⟨

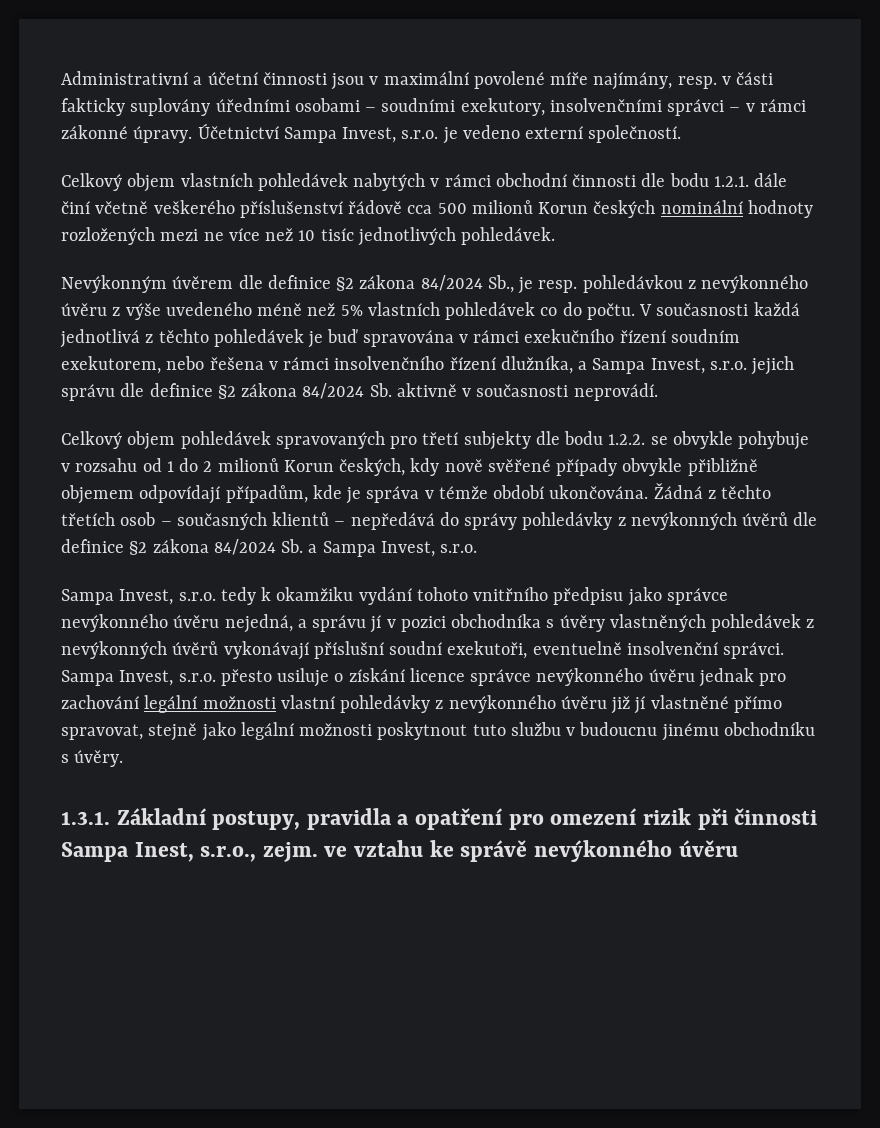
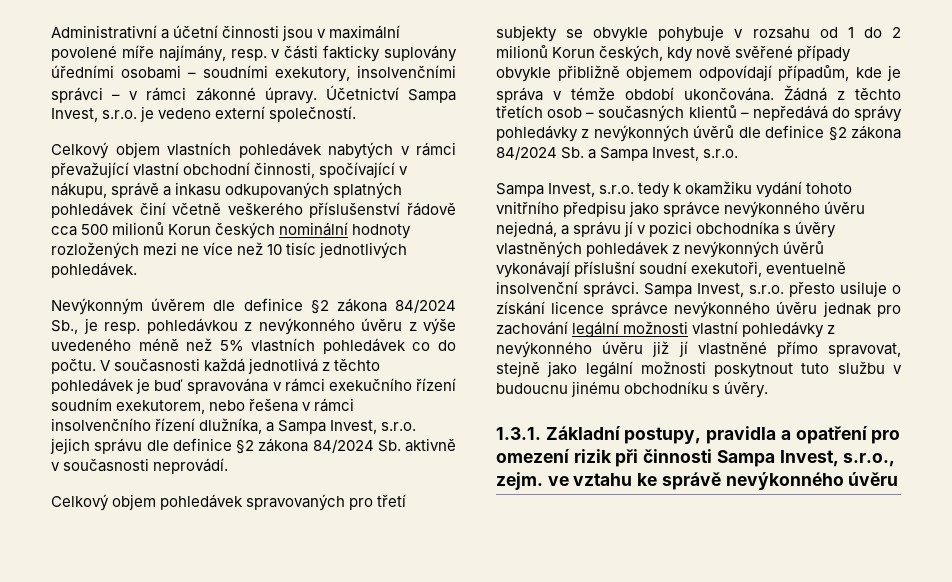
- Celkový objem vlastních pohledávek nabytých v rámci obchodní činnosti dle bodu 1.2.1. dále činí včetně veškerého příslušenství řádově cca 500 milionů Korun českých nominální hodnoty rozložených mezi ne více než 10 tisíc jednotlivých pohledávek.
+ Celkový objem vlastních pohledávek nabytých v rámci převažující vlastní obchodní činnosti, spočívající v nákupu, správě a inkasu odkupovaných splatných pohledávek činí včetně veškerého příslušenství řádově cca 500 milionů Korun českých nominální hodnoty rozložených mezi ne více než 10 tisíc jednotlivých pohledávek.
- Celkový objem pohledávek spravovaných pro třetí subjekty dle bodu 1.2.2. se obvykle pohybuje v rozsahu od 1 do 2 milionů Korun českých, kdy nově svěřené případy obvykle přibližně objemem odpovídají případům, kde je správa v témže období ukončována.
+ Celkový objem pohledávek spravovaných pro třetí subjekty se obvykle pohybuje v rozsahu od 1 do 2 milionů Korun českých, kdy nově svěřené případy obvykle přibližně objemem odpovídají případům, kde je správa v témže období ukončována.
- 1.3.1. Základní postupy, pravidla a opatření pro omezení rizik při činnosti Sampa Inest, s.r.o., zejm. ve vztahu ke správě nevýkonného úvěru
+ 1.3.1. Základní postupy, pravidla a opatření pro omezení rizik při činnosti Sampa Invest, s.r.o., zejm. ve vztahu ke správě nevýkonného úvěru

⟩

Write out only those lines that fall between the one containing "- 1.3.1. Základní" and the end of the entries, the first and last included, exactly as they read.

■ Solution to the exercise:
- 1.3.1. Základní postupy, pravidla a opatření pro omezení rizik při činnosti Sampa Inest, s.r.o., zejm. ve vztahu ke správě nevýkonného úvěru
+ 1.3.1. Základní postupy, pravidla a opatření pro omezení rizik při činnosti Sampa Invest, s.r.o., zejm. ve vztahu ke správě nevýkonného úvěru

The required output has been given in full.